構造計算書偽装事件の教訓に基づき、建築物の安全性についての最低基準である建築基準法令の遵守を実現するために、建物安全性に関する最低基準の遵守を実現するために建築確認・検査を厳格化すること等を内容とする建築基準法等の一部改正(以下「18年改正」という。)が行われた。
18年改正については、業界団体等から、「18年改正の結果、建築確認手続が大幅に遅延し、建築着工が激減している。」との批判が出された。
そこで、国土交通省は、本年3月、有識者は実務者等から構成する「建築基準法の見直しに関する検討会」(座長深尾精一首都大学東京都市環境学部環境学科教授)を設置し、確認審査の迅速化、申図書の簡素化、不正行為に対する厳罰化の観点から、18年改正についての見直しの検討を行っている。

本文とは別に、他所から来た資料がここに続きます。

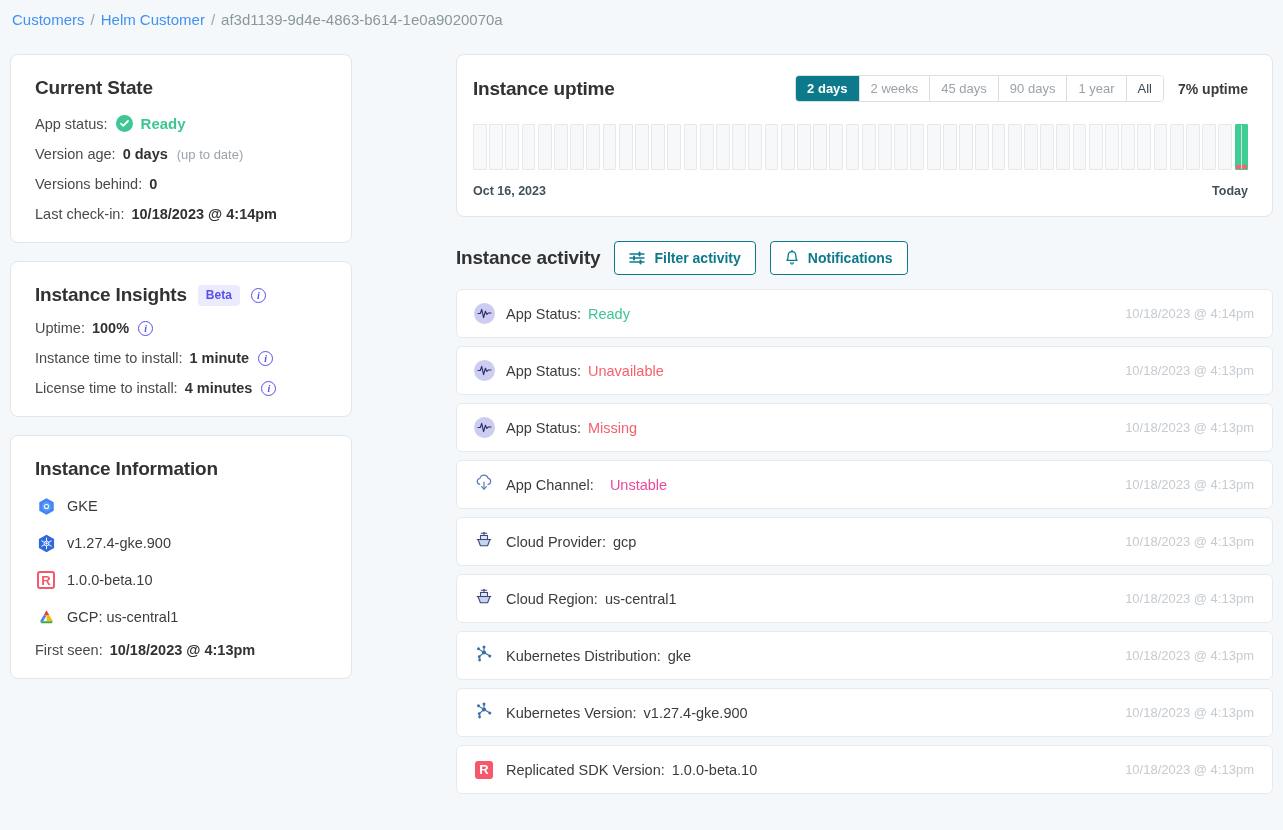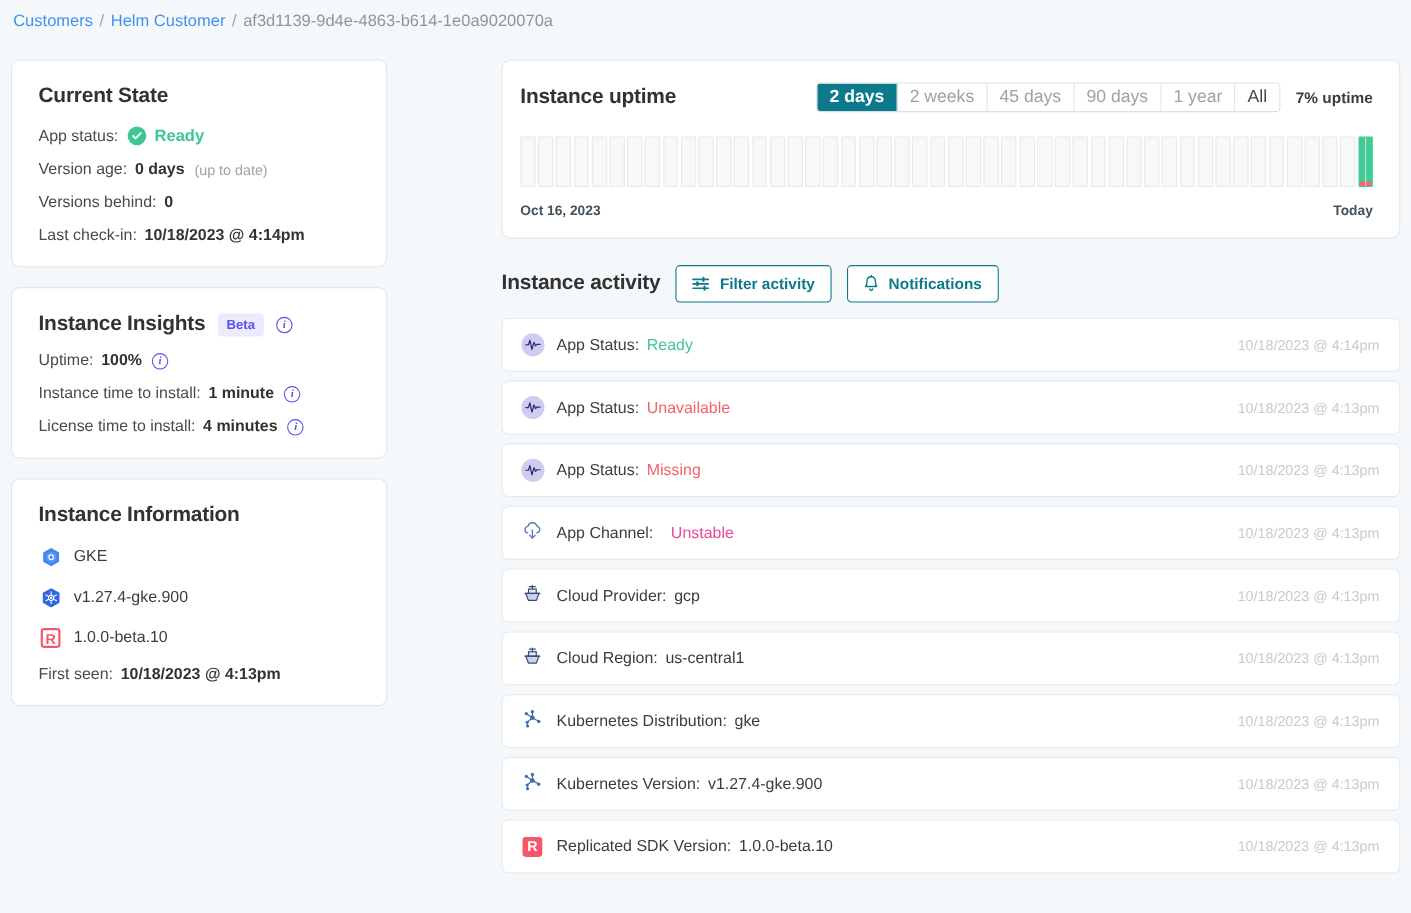"2 days" .range-btn { font-size: 16px -> 13px }
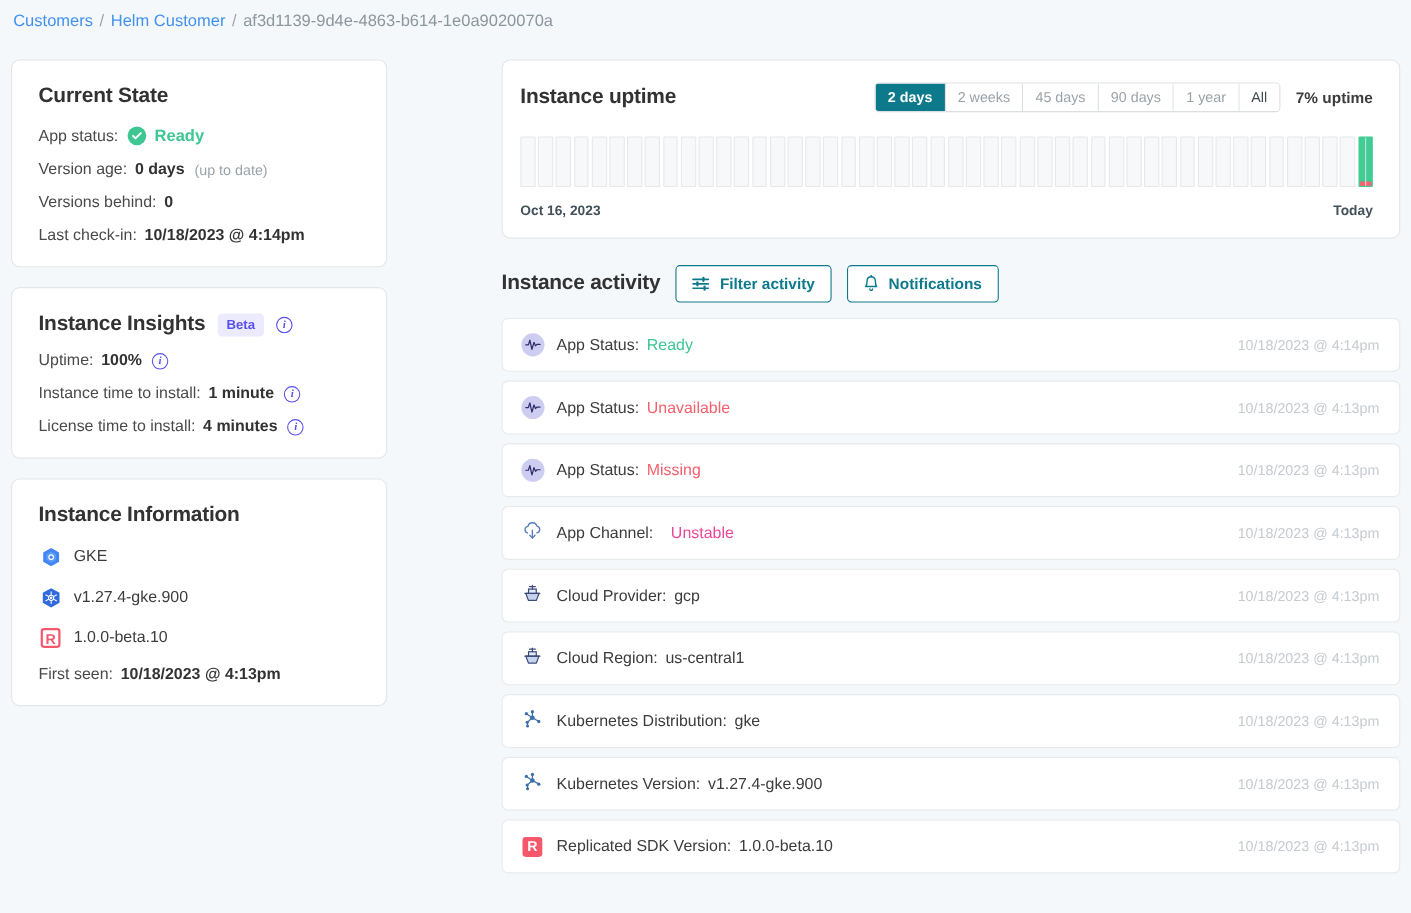"GCP: us-central1" div.ii-row { html: none -> <div> <span> <svg> <path></path> <path></path> <path></path> <path></path> </svg> </span> <span>GCP: us-central1</span> </div> }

しかしながら、18年改正は、「複数の特定行政庁、指定確認検査機関において偽装が見逃された」、「今回の偽装の一部は、迅速な審査で偽装を見破ることは困難である」、「建築士が設計を行うことで審査省略される木造住宅において構造耐力上の違法行為があった」という立法事実に基づくものであり、そのような立法事実には、現時点で、何ら変更はない。18年改正後においても、深刻な欠陥住宅被害が後を絶たない状況が続いている。したがって、18年改正の基本は、しっかりと維持されなければならないというべきである。
たしかに、無意味なこと、不必要なことを行って、確認審査手続が遅延することは許されないが、業界団体等が要望する18年改正の見直しによって、建物安全性に関する最低基準の遵守を実現するために建築確認・検査を厳格化するという18年改正の本旨が後退することには断じてあってはならない。
当ネットは、建築基準法の見直しに関する検討会に対し、界団体の利益・都合ではなく、安全で快適な住宅の取得を希望する国民の願いを最優先した議論を行うことを強く求める。